- [Problem to solve]:
Leaving out any pictures, transcribe every record exactly.

(Given data begins)

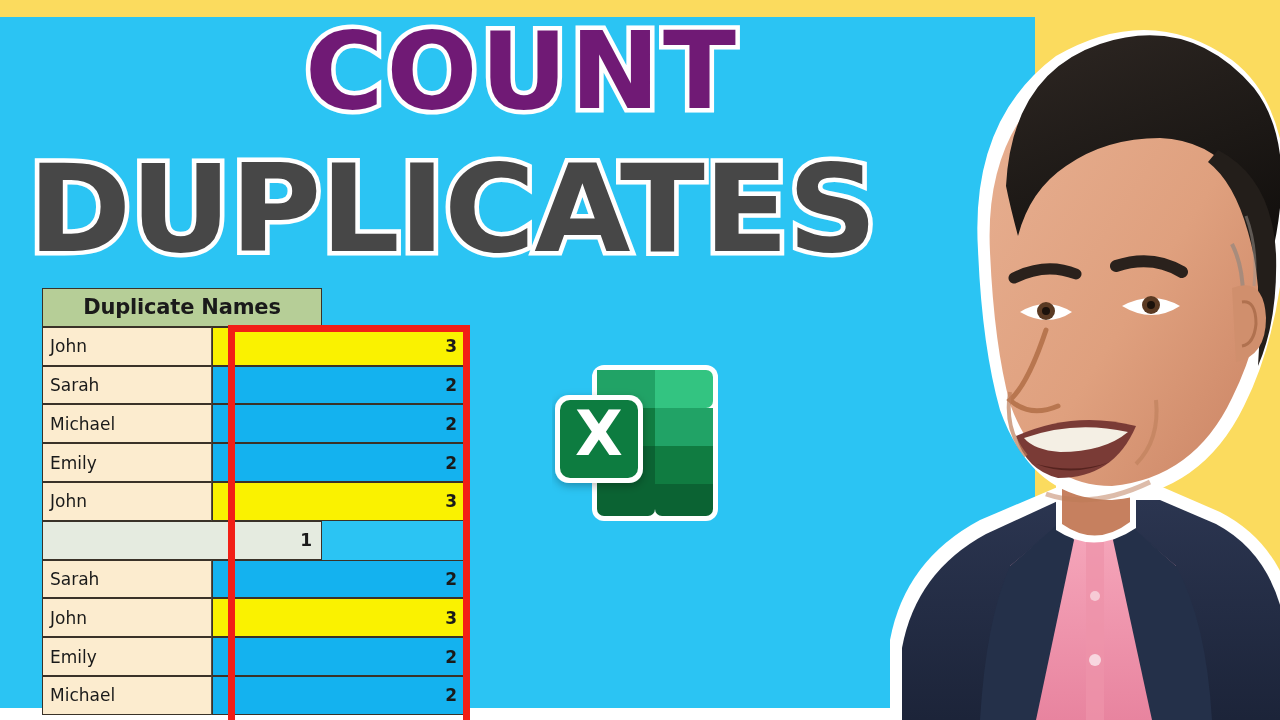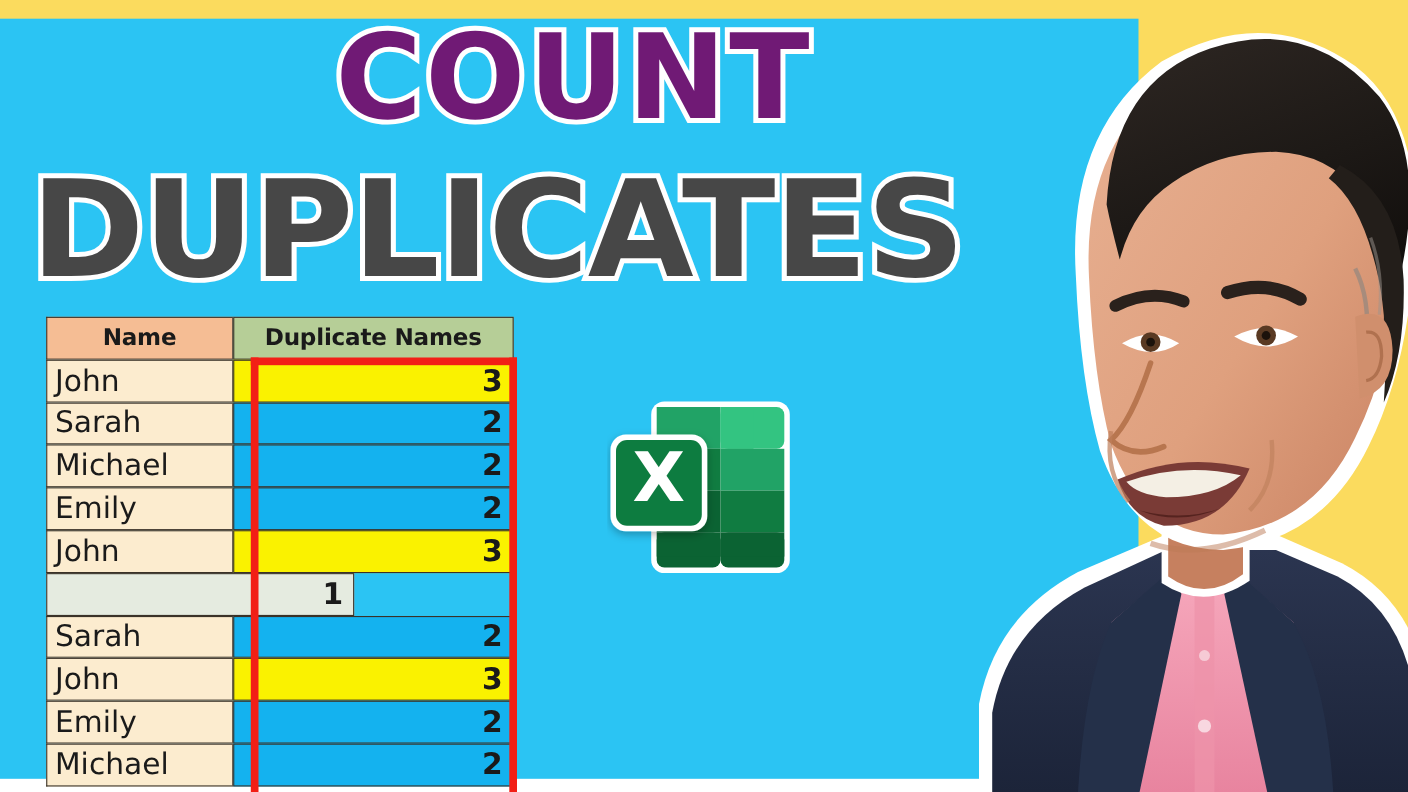--- a/index.html
+++ b/index.html
@@ -208,7 +208,6 @@
   <div class="sheet">
 
     <div class="sheet-row header-row">
-      <div class="cell cell-name">Name</div>
       <div class="cell cell-dup">Duplicate Names</div>
     </div>
 

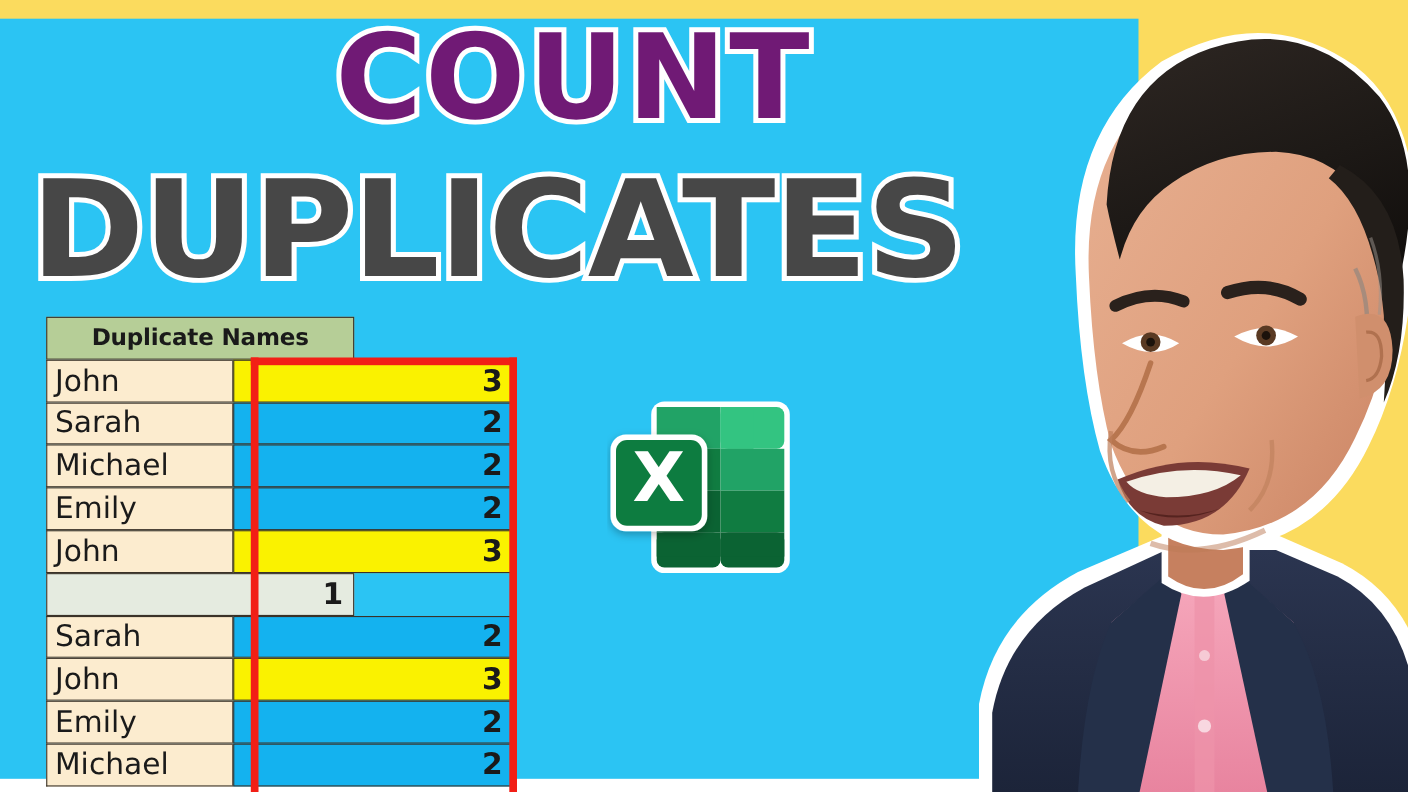--- a/index.html
+++ b/index.html
@@ -98,7 +98,7 @@
     display: flex;
     align-items: center;
     font-family: "DejaVu Sans", sans-serif;
-    font-size: 27px;
+    font-size: 17px;
     color: #1a1a1a;
     border: 1px solid #3a3228;
     overflow: hidden;

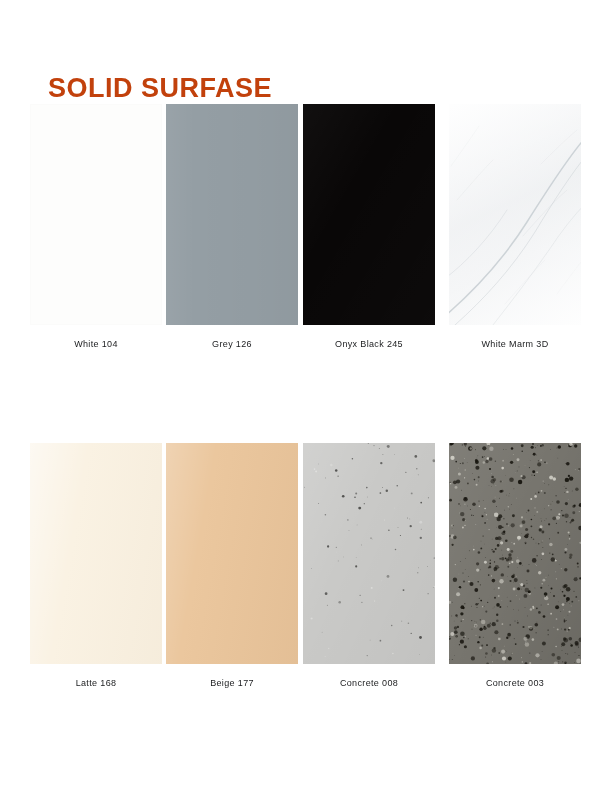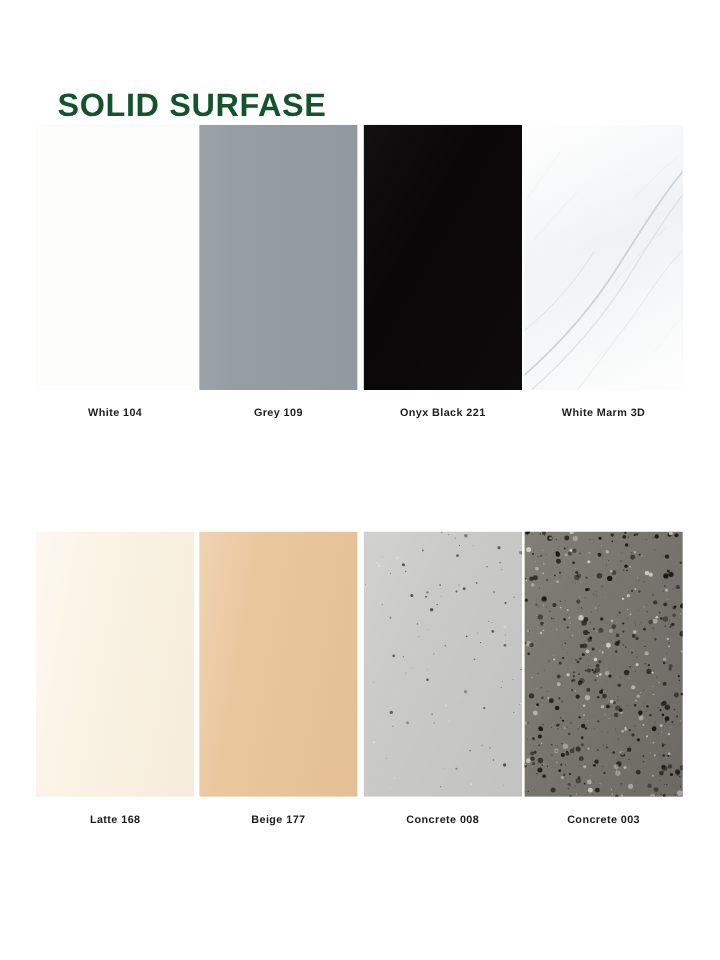--- a/index.html
+++ b/index.html
@@ -30,7 +30,7 @@
     font-size: 27px;
     font-weight: bold;
     letter-spacing: 0.5px;
-    color: #14532d;
+    color: #c2410c;
     font-family: "Liberation Sans", sans-serif;
     white-space: nowrap;
   }

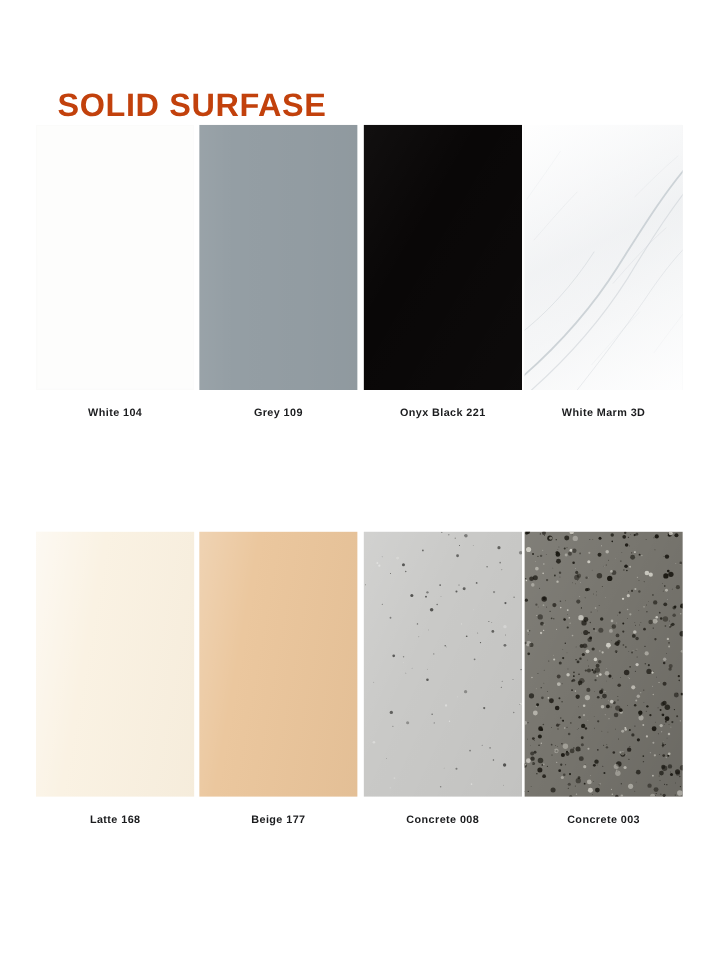--- a/index.html
+++ b/index.html
@@ -66,7 +66,7 @@
     margin-top: 14px;
     text-align: center;
     font-size: 9px;
-    font-weight: bold;
+    font-weight: normal;
     letter-spacing: 0.35px;
     color: #1b1c1e;
     font-family: "Liberation Sans", sans-serif;

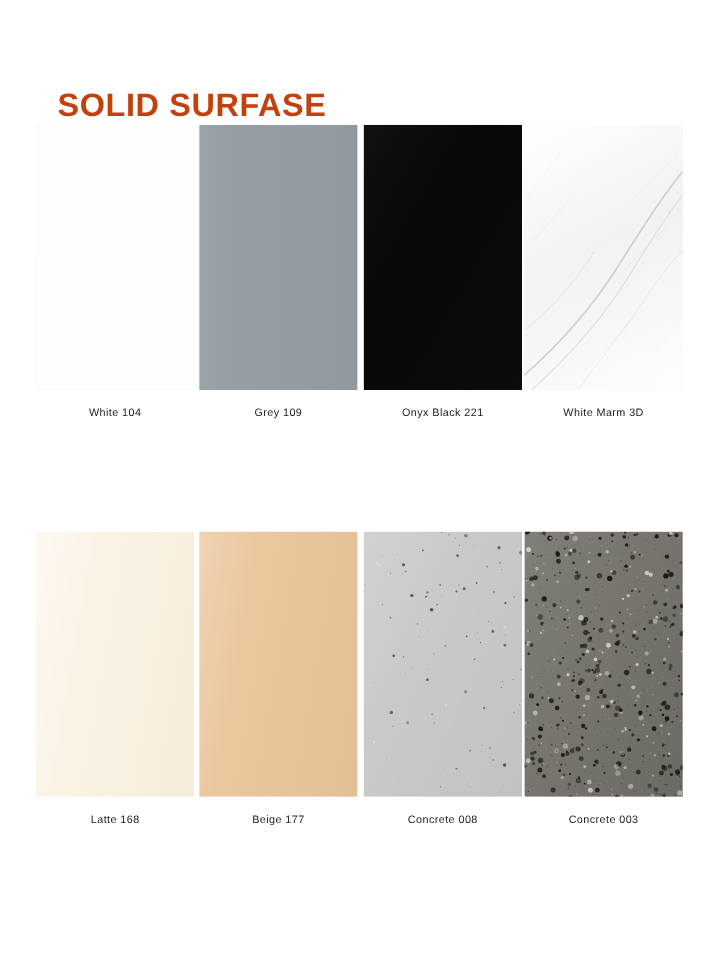--- a/index.html
+++ b/index.html
@@ -172,7 +172,7 @@
       <div class="swatch-tile">
         <div class="tile-solid finish-grey-126"></div>
       </div>
-      <div class="swatch-label">Grey 109</div>
+      <div class="swatch-label">Grey 126</div>
     </div>
 
     <div class="swatch-cell col-2">

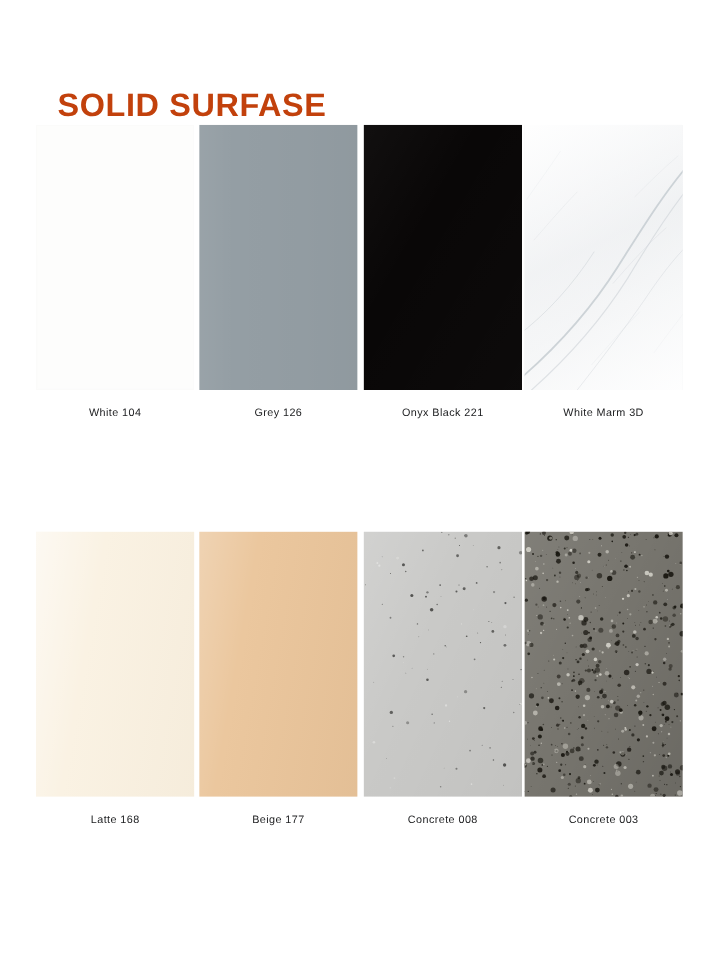--- a/index.html
+++ b/index.html
@@ -179,7 +179,7 @@
       <div class="swatch-tile">
         <div class="tile-solid finish-onyx-black-221"></div>
       </div>
-      <div class="swatch-label">Onyx Black 221</div>
+      <div class="swatch-label">Onyx Black 245</div>
     </div>
 
     <div class="swatch-cell col-3">

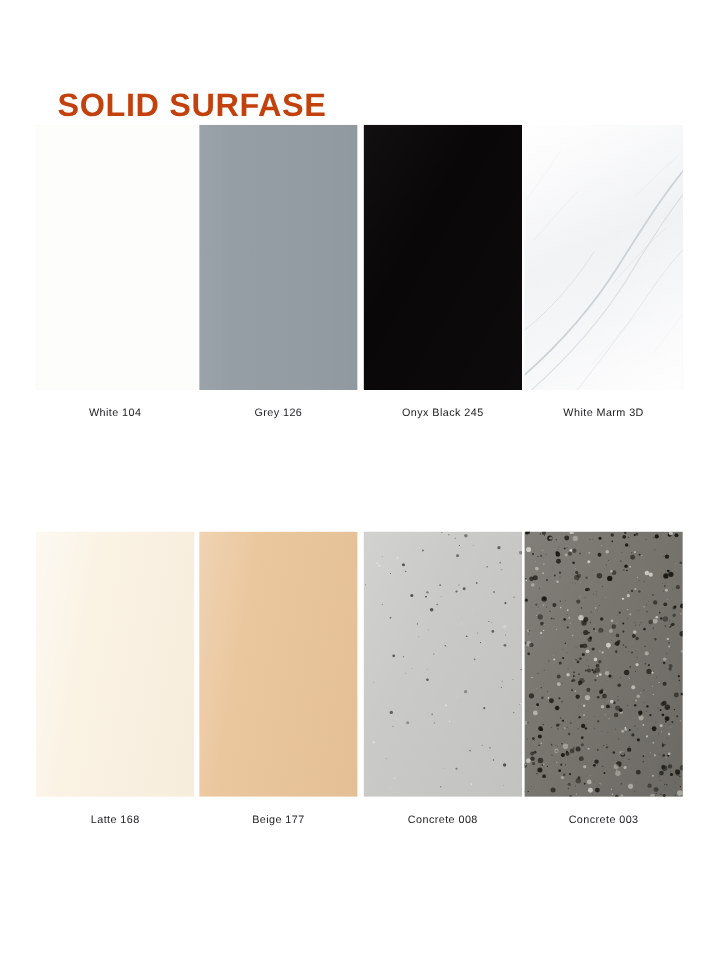--- a/index.html
+++ b/index.html
@@ -52,7 +52,7 @@
   .swatch-cell.col-0 { left: 30px; }
   .swatch-cell.col-1 { left: 166px; }
   .swatch-cell.col-2 { left: 303px; }
-  .swatch-cell.col-3 { left: 437px; }
+  .swatch-cell.col-3 { left: 449px; }
 
   .swatch-tile {
     position: relative;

(Given data ends)

- [Answer to this task]:
--- a/index.html
+++ b/index.html
@@ -208,7 +208,6 @@
   <div class="sheet">
 
     <div class="sheet-row header-row">
-      <div class="cell cell-name">Name</div>
       <div class="cell cell-dup">Duplicate Names</div>
     </div>
 

--- a/index.html
+++ b/index.html
@@ -98,7 +98,7 @@
     display: flex;
     align-items: center;
     font-family: "DejaVu Sans", sans-serif;
-    font-size: 27px;
+    font-size: 17px;
     color: #1a1a1a;
     border: 1px solid #3a3228;
     overflow: hidden;

--- a/index.html
+++ b/index.html
@@ -30,7 +30,7 @@
     font-size: 27px;
     font-weight: bold;
     letter-spacing: 0.5px;
-    color: #14532d;
+    color: #c2410c;
     font-family: "Liberation Sans", sans-serif;
     white-space: nowrap;
   }

--- a/index.html
+++ b/index.html
@@ -66,7 +66,7 @@
     margin-top: 14px;
     text-align: center;
     font-size: 9px;
-    font-weight: bold;
+    font-weight: normal;
     letter-spacing: 0.35px;
     color: #1b1c1e;
     font-family: "Liberation Sans", sans-serif;

--- a/index.html
+++ b/index.html
@@ -172,7 +172,7 @@
       <div class="swatch-tile">
         <div class="tile-solid finish-grey-126"></div>
       </div>
-      <div class="swatch-label">Grey 109</div>
+      <div class="swatch-label">Grey 126</div>
     </div>
 
     <div class="swatch-cell col-2">

--- a/index.html
+++ b/index.html
@@ -179,7 +179,7 @@
       <div class="swatch-tile">
         <div class="tile-solid finish-onyx-black-221"></div>
       </div>
-      <div class="swatch-label">Onyx Black 221</div>
+      <div class="swatch-label">Onyx Black 245</div>
     </div>
 
     <div class="swatch-cell col-3">

--- a/index.html
+++ b/index.html
@@ -52,7 +52,7 @@
   .swatch-cell.col-0 { left: 30px; }
   .swatch-cell.col-1 { left: 166px; }
   .swatch-cell.col-2 { left: 303px; }
-  .swatch-cell.col-3 { left: 437px; }
+  .swatch-cell.col-3 { left: 449px; }
 
   .swatch-tile {
     position: relative;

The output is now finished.